Tuttavia, i professionisti della finanza amano scambiarsi un gergo da iniziati che può intimidire e allontana chi non padroneggia certi concetti. Consapevole che un lessico troppo oscuro finisca per erigere barriere verso il pubblico potenziale di libri come questo, mi sono quindi sforzato di ridurre le distanze per stimolare la curiosità anche di chi non padroneggia specifiche nozioni finanziarie. Sperando di riuscirci, ma talvolta provando anche ad alleggerire la trattazione con qualche riferimento concreto ai temi del calcio giocato.

Questo è un libro per tutti. O almeno, per tutti coloro che abbiano interesse ad approfondire la dimensione del football come luogo di valore economico. Che vogliano comprendere alcuni meccanismi logici alla base di precise scelte gestionali dei club. Diversi passaggi rendono però inevitabile la conoscenza di una terminologia tecnica e – per quanto si voglia semplificare temi complessi – l’esposizione non può rinunciare a un lessico che presuppone qualche studio della materia. Diversamente si finirebbe per banalizzarla, scontentando quanti cerchino, in un lavoro come questo, contenuti stimolanti e qualche analisi rigorosa. Se, tuttavia, al lettore meno impostato risulterà indigesta qualche formula o qualche passaggio dell’analisi, basterà saltare e passare alle conclusioni “qualitative” proposte in ogni capitolo.
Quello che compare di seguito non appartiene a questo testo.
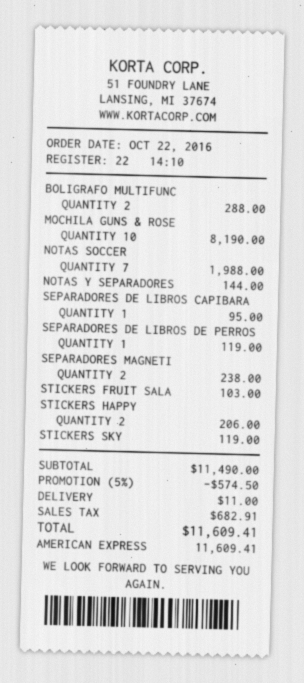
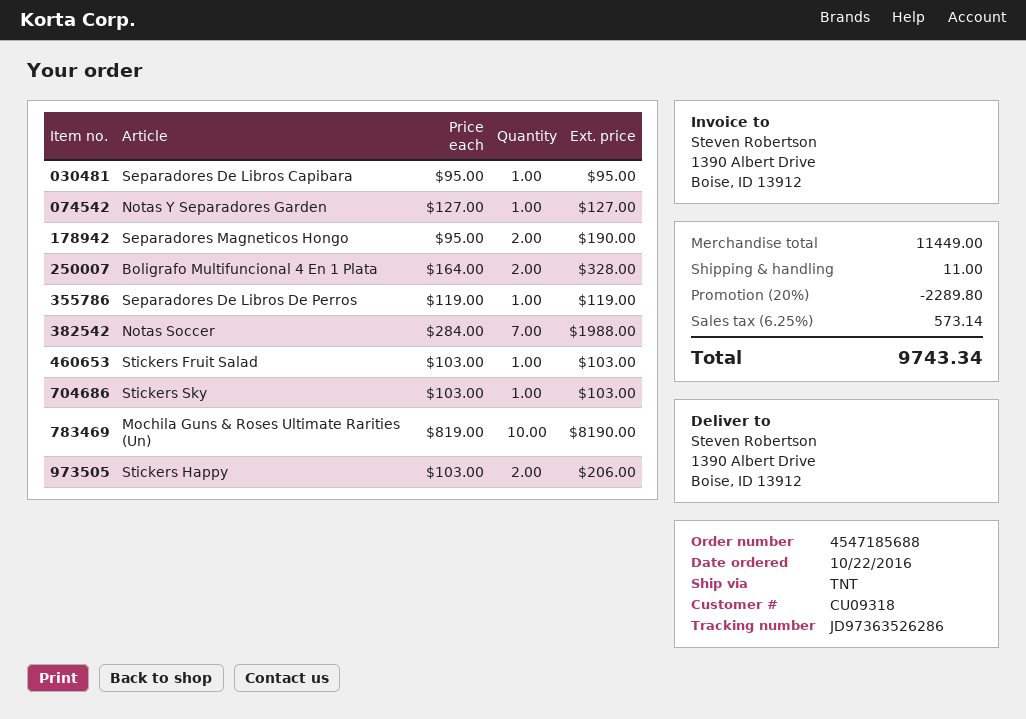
BOLIGRAFO MULTIFUNC: 2 for 288.00 -> 2 for 328.00
NOTAS Y SEPARADORES: 1 for 144.00 -> 1 for 127.00
SEPARADORES MAGNETI: 2 for 238.00 -> 2 for 190.00
STICKERS SKY: 1 for 119.00 -> 1 for 103.00
subtotal: 11490.00 -> 11449.00
discount: 5% = 574.50 -> 20% = 2289.80
tax: 682.91 -> 573.14
total: 11609.41 -> 9743.34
Il libro è concepito dunque in maniera “modulare”. Si può leggere ogni singola parte come un discorso a sé stante, con l’obiettivo di veicolare un messaggio autonomo rispetto al contesto. Anche nello stesso capitolo (e anche in quelli più “quantitativi”) si trovano paragrafi discorsivi e concettuali che tentano di spiegare, anche senza formule, i fenomeni finanziari sottostanti. Il lettore più attrezzato potrebbe trovare alcune definizioni ripetute più volte, cosicché anche coloro che scelgano una modalità di lettura “a blocchi” potranno comprenderne il senso, non rinunciando al supporto delle definizioni».